(INPUT RECORDS)

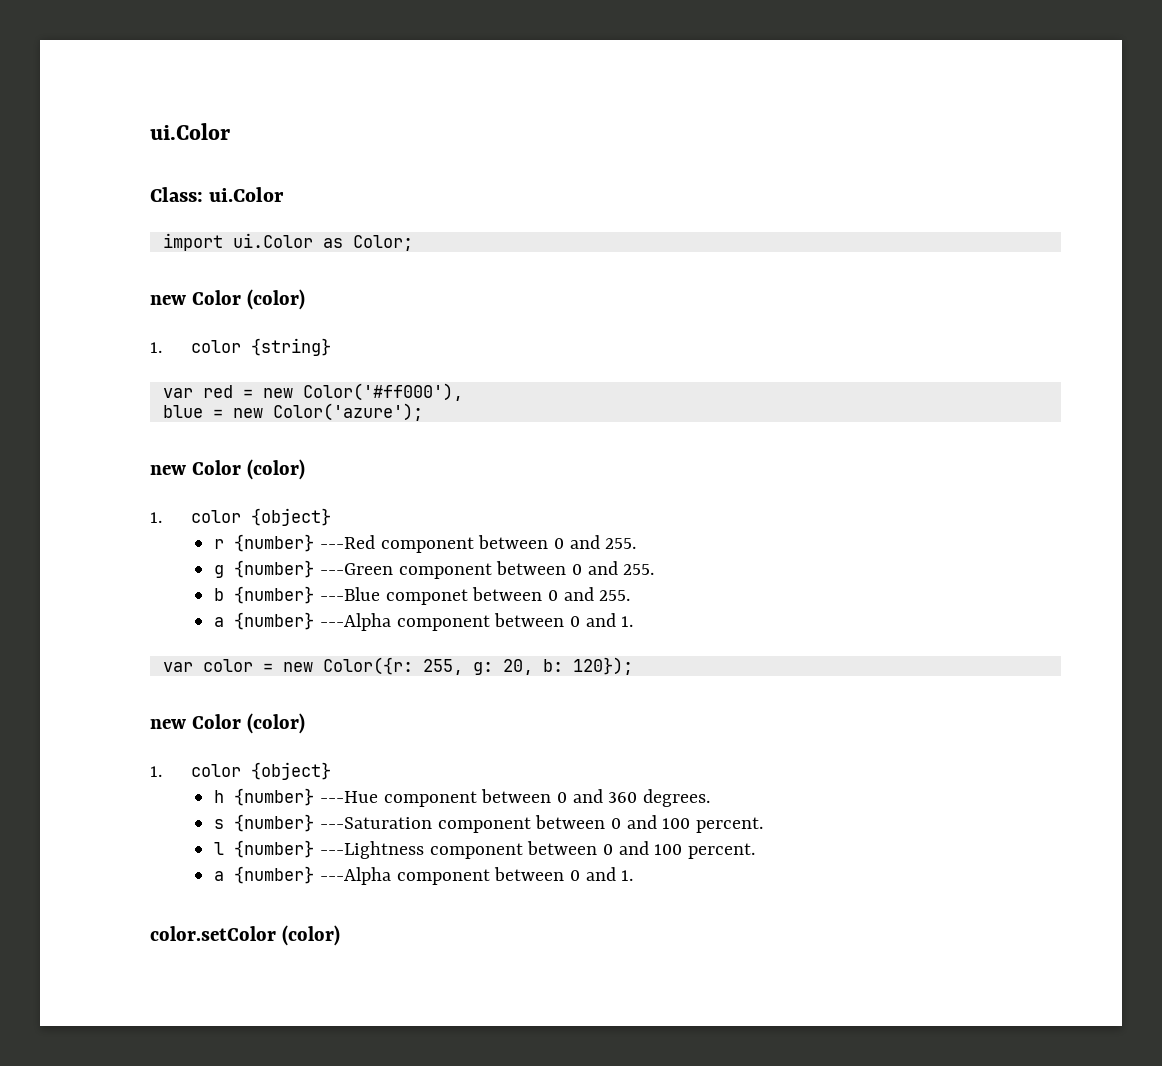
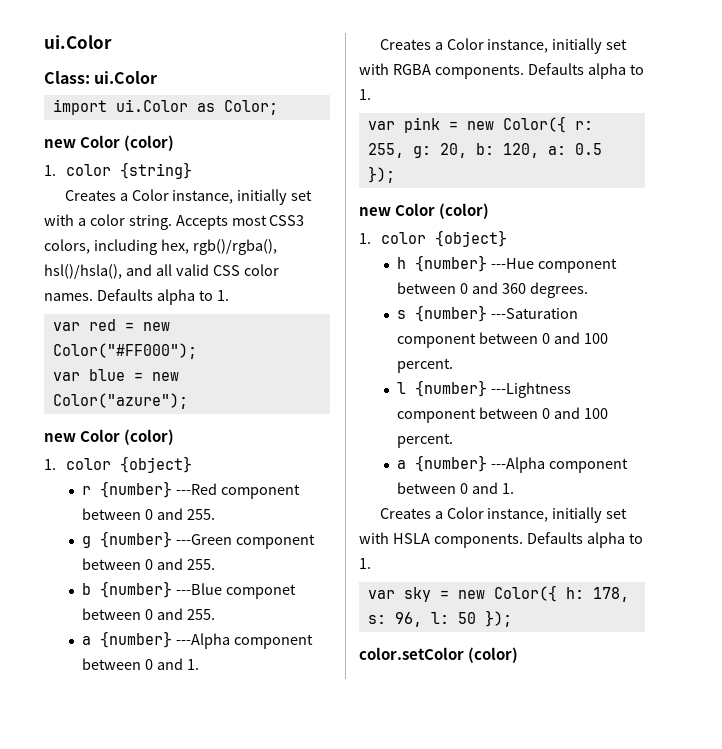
+ Creates a Color instance, initially set with a color string. Accepts most CSS3 colors, including hex, rgb()/rgba(), hsl()/hsla(), and all valid CSS color names. Defaults alpha to 1.
- var red = new Color('#ff000'),
- blue = new Color('azure');
+ var red = new Color("#FF000");
+ var blue = new Color("azure");
- var color = new Color({r: 255, g: 20, b: 120});
+ Creates a Color instance, initially set with RGBA components. Defaults alpha to 1.
+ var pink = new Color({ r: 255, g: 20, b: 120, a: 0.5 });
+ Creates a Color instance, initially set with HSLA components. Defaults alpha to 1.
+ var sky = new Color({ h: 178, s: 96, l: 50 });

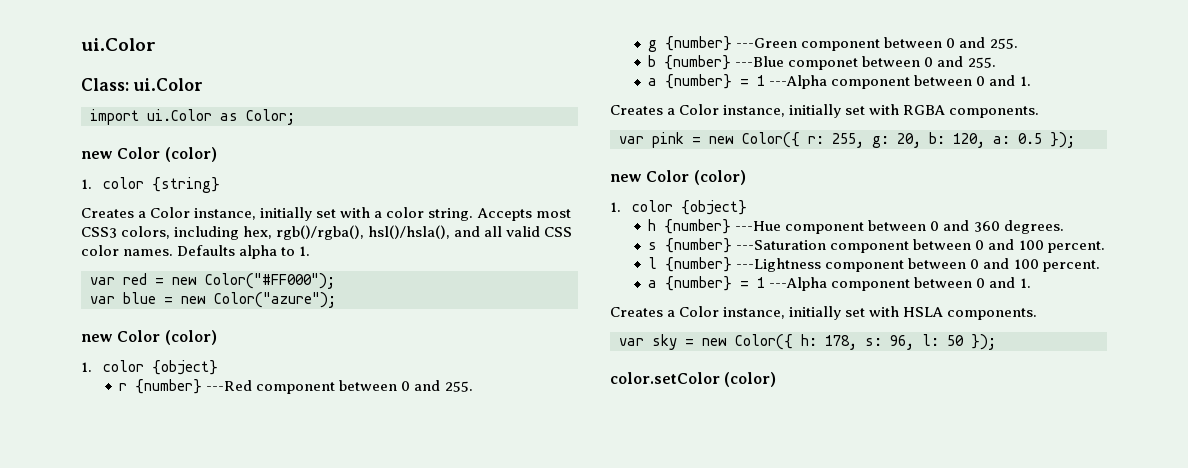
  b {number} ---Blue componet between 0 and 255.
- a {number} ---Alpha component between 0 and 1.
+ a {number} = 1 ---Alpha component between 0 and 1.
- Creates a Color instance, initially set with RGBA components. Defaults alpha to 1.
+ Creates a Color instance, initially set with RGBA components.
  l {number} ---Lightness component between 0 and 100 percent.
- a {number} ---Alpha component between 0 and 1.
+ a {number} = 1 ---Alpha component between 0 and 1.
- Creates a Color instance, initially set with HSLA components. Defaults alpha to 1.
+ Creates a Color instance, initially set with HSLA components.

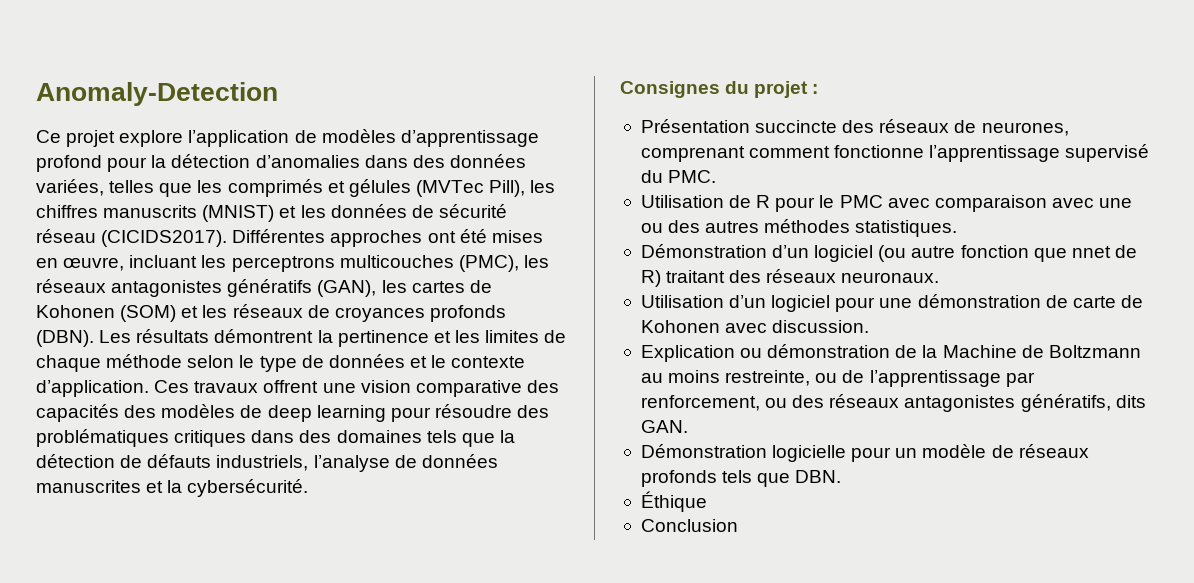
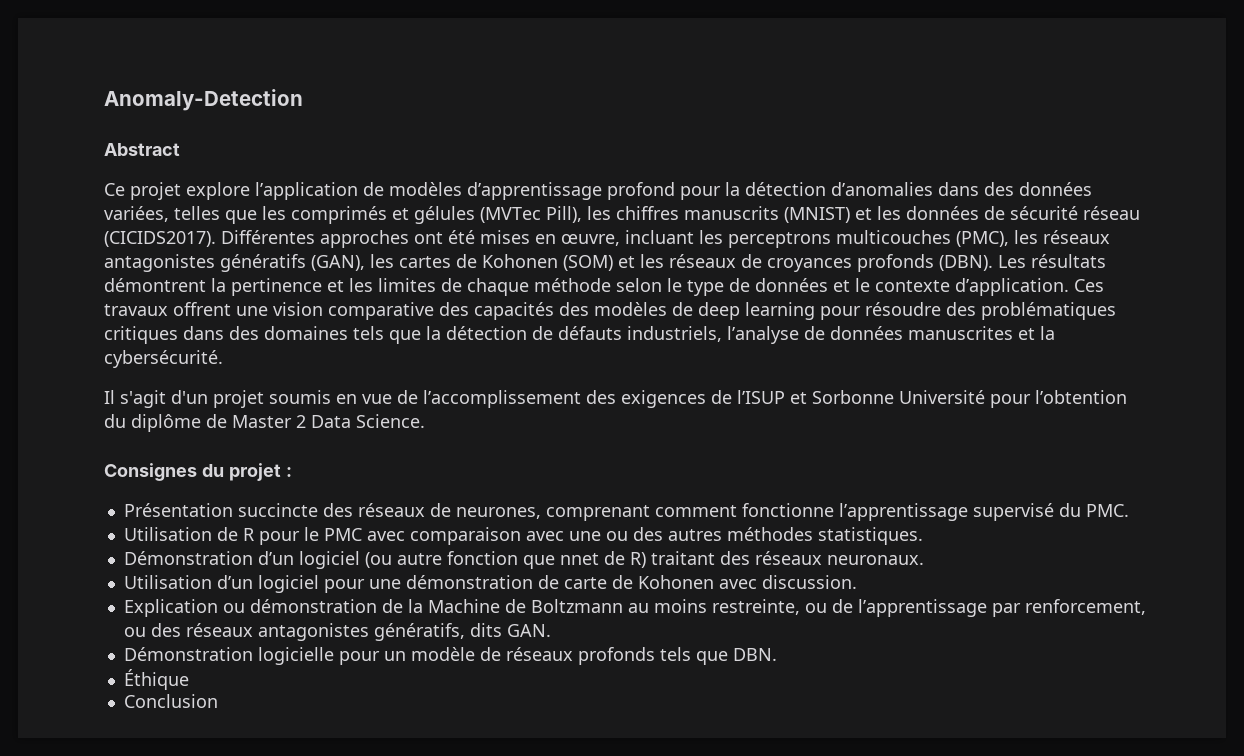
+ Abstract
+ Il s'agit d'un projet soumis en vue de l’accomplissement des exigences de l’ISUP et Sorbonne Université pour l’obtention du diplôme de Master 2 Data Science.

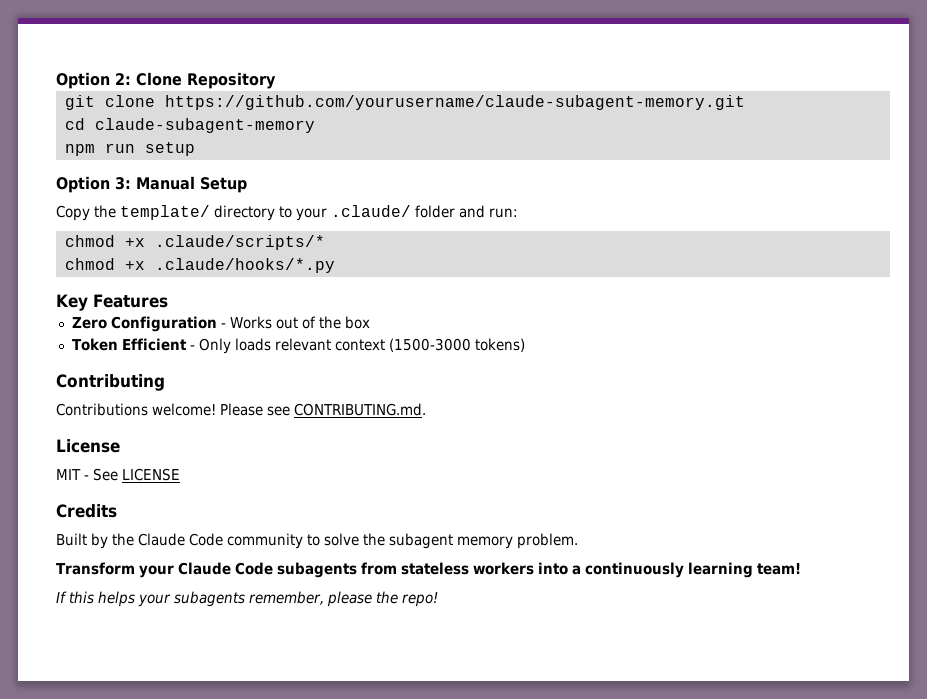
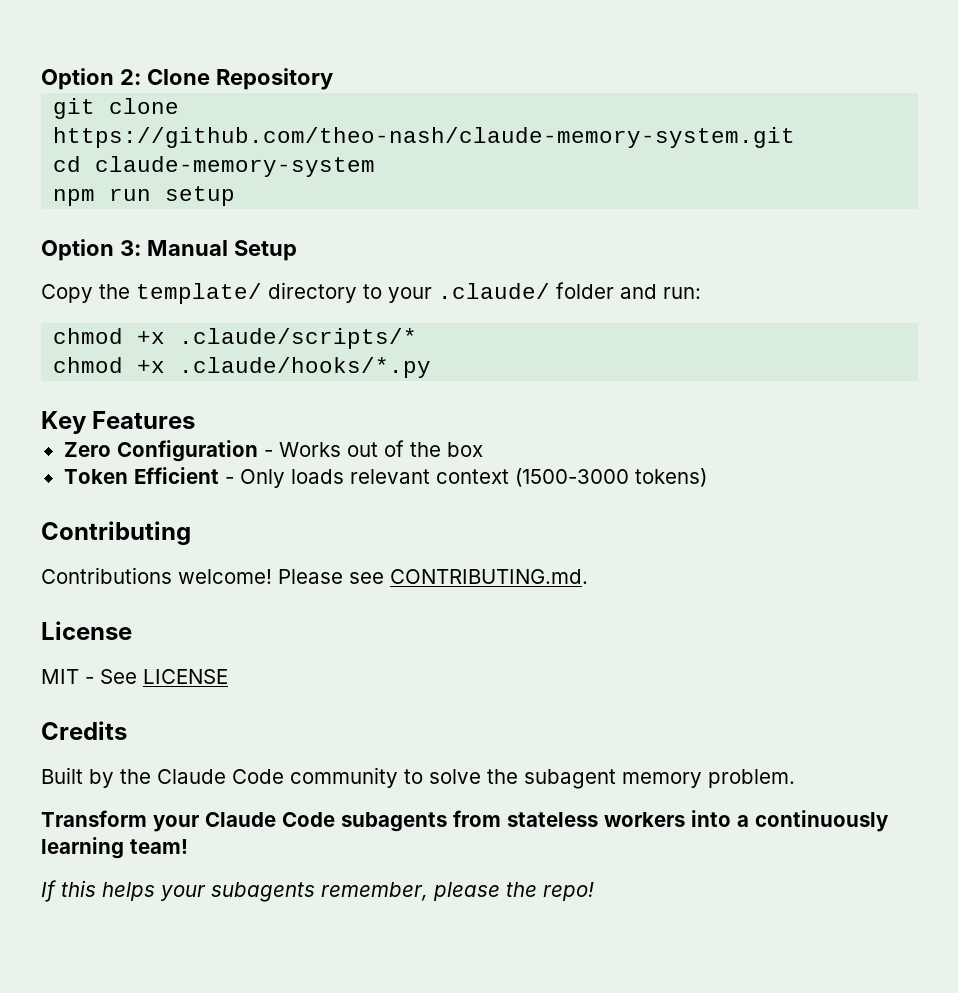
- git clone https://github.com/yourusername/claude-subagent-memory.git
+ git clone https://github.com/theo-nash/claude-memory-system.git
- cd claude-subagent-memory
+ cd claude-memory-system

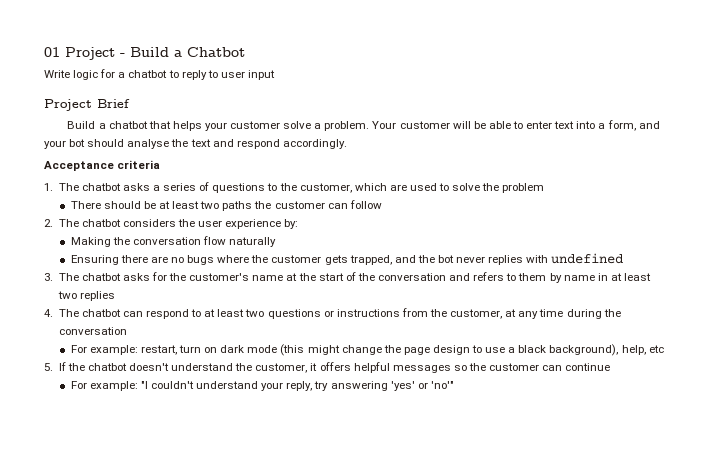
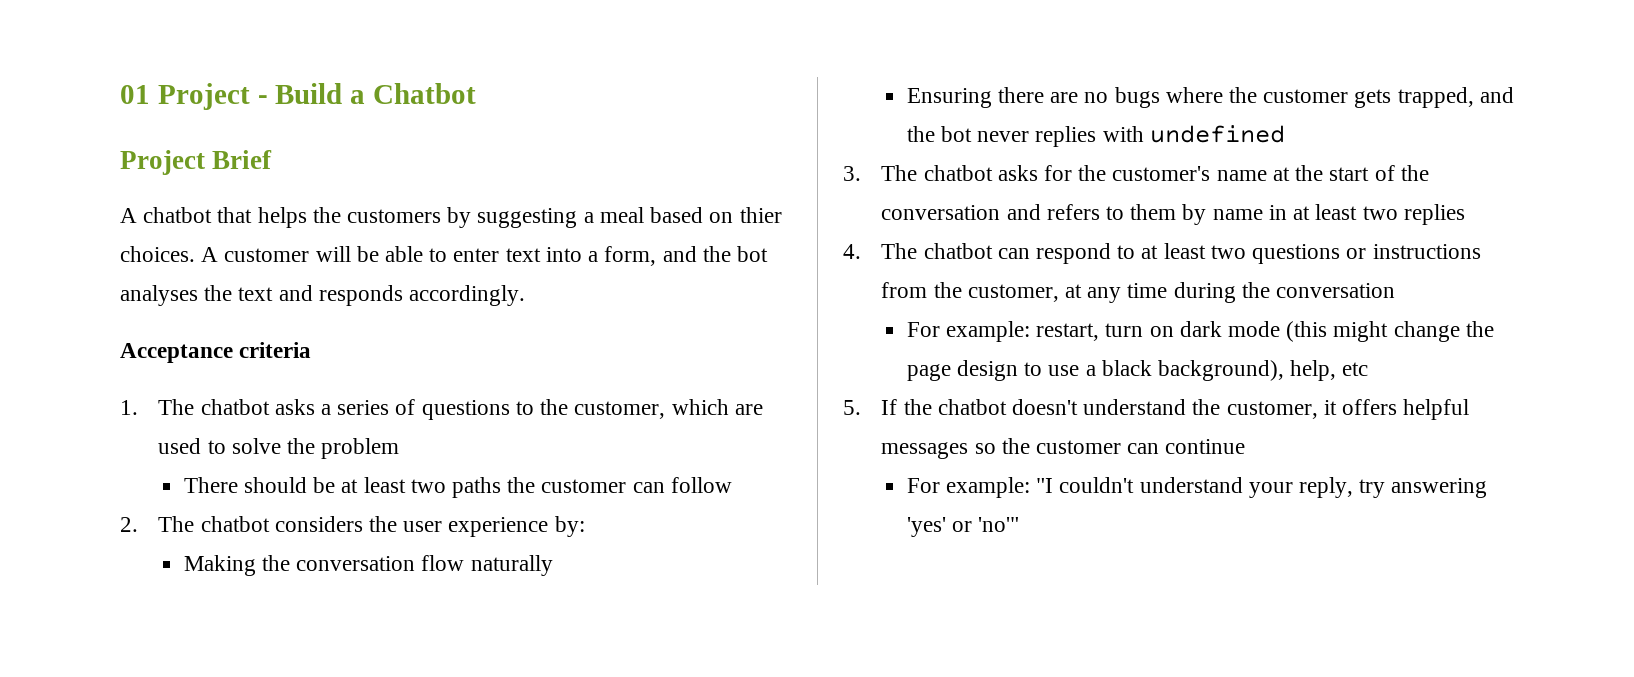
- Write logic for a chatbot to reply to user input
- Build a chatbot that helps your customer solve a problem. Your customer will be able to enter text into a form, and your bot should analyse the text and respond accordingly.
+ A chatbot that helps the customers by suggesting a meal based on thier choices. A customer will be able to enter text into a form, and the bot analyses the text and responds accordingly.

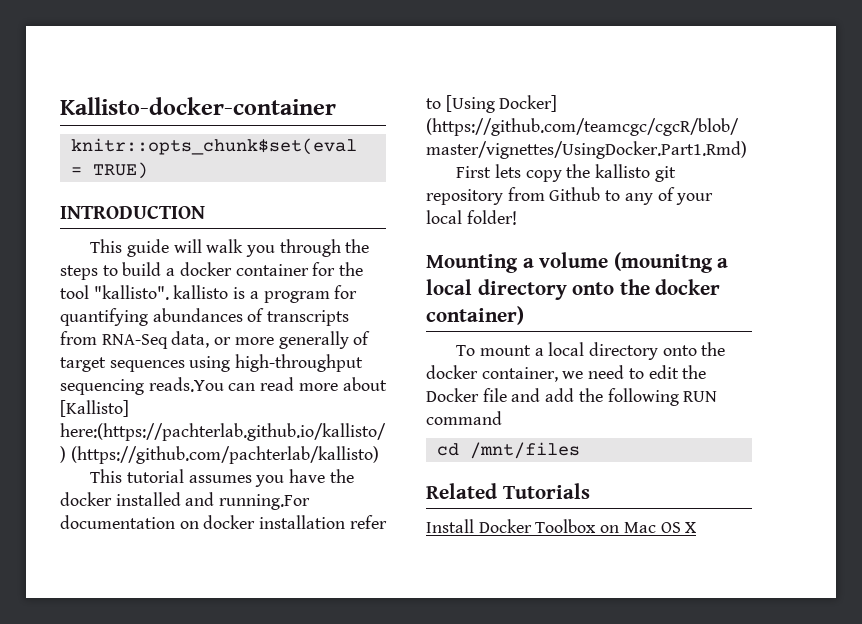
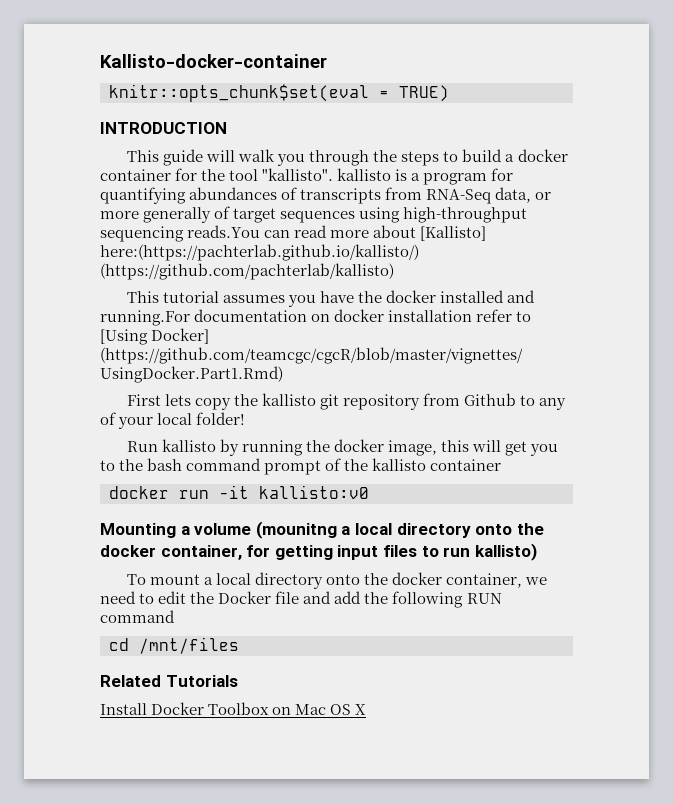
+ Run kallisto by running the docker image, this will get you to the bash command prompt of the kallisto container
+ docker run -it kallisto:v0
- Mounting a volume (mounitng a local directory onto the docker container)
+ Mounting a volume (mounitng a local directory onto the docker container, for getting input files to run kallisto)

(End INPUT RECORDS)

The data should be printed again unchanged; leave its pictures out.

**OUTPUT**
+ Creates a Color instance, initially set with a color string. Accepts most CSS3 colors, including hex, rgb()/rgba(), hsl()/hsla(), and all valid CSS color names. Defaults alpha to 1.
- var red = new Color('#ff000'),
- blue = new Color('azure');
+ var red = new Color("#FF000");
+ var blue = new Color("azure");
- var color = new Color({r: 255, g: 20, b: 120});
+ Creates a Color instance, initially set with RGBA components. Defaults alpha to 1.
+ var pink = new Color({ r: 255, g: 20, b: 120, a: 0.5 });
+ Creates a Color instance, initially set with HSLA components. Defaults alpha to 1.
+ var sky = new Color({ h: 178, s: 96, l: 50 });

  b {number} ---Blue componet between 0 and 255.
- a {number} ---Alpha component between 0 and 1.
+ a {number} = 1 ---Alpha component between 0 and 1.
- Creates a Color instance, initially set with RGBA components. Defaults alpha to 1.
+ Creates a Color instance, initially set with RGBA components.
  l {number} ---Lightness component between 0 and 100 percent.
- a {number} ---Alpha component between 0 and 1.
+ a {number} = 1 ---Alpha component between 0 and 1.
- Creates a Color instance, initially set with HSLA components. Defaults alpha to 1.
+ Creates a Color instance, initially set with HSLA components.

+ Abstract
+ Il s'agit d'un projet soumis en vue de l’accomplissement des exigences de l’ISUP et Sorbonne Université pour l’obtention du diplôme de Master 2 Data Science.

- git clone https://github.com/yourusername/claude-subagent-memory.git
+ git clone https://github.com/theo-nash/claude-memory-system.git
- cd claude-subagent-memory
+ cd claude-memory-system

- Write logic for a chatbot to reply to user input
- Build a chatbot that helps your customer solve a problem. Your customer will be able to enter text into a form, and your bot should analyse the text and respond accordingly.
+ A chatbot that helps the customers by suggesting a meal based on thier choices. A customer will be able to enter text into a form, and the bot analyses the text and responds accordingly.

+ Run kallisto by running the docker image, this will get you to the bash command prompt of the kallisto container
+ docker run -it kallisto:v0
- Mounting a volume (mounitng a local directory onto the docker container)
+ Mounting a volume (mounitng a local directory onto the docker container, for getting input files to run kallisto)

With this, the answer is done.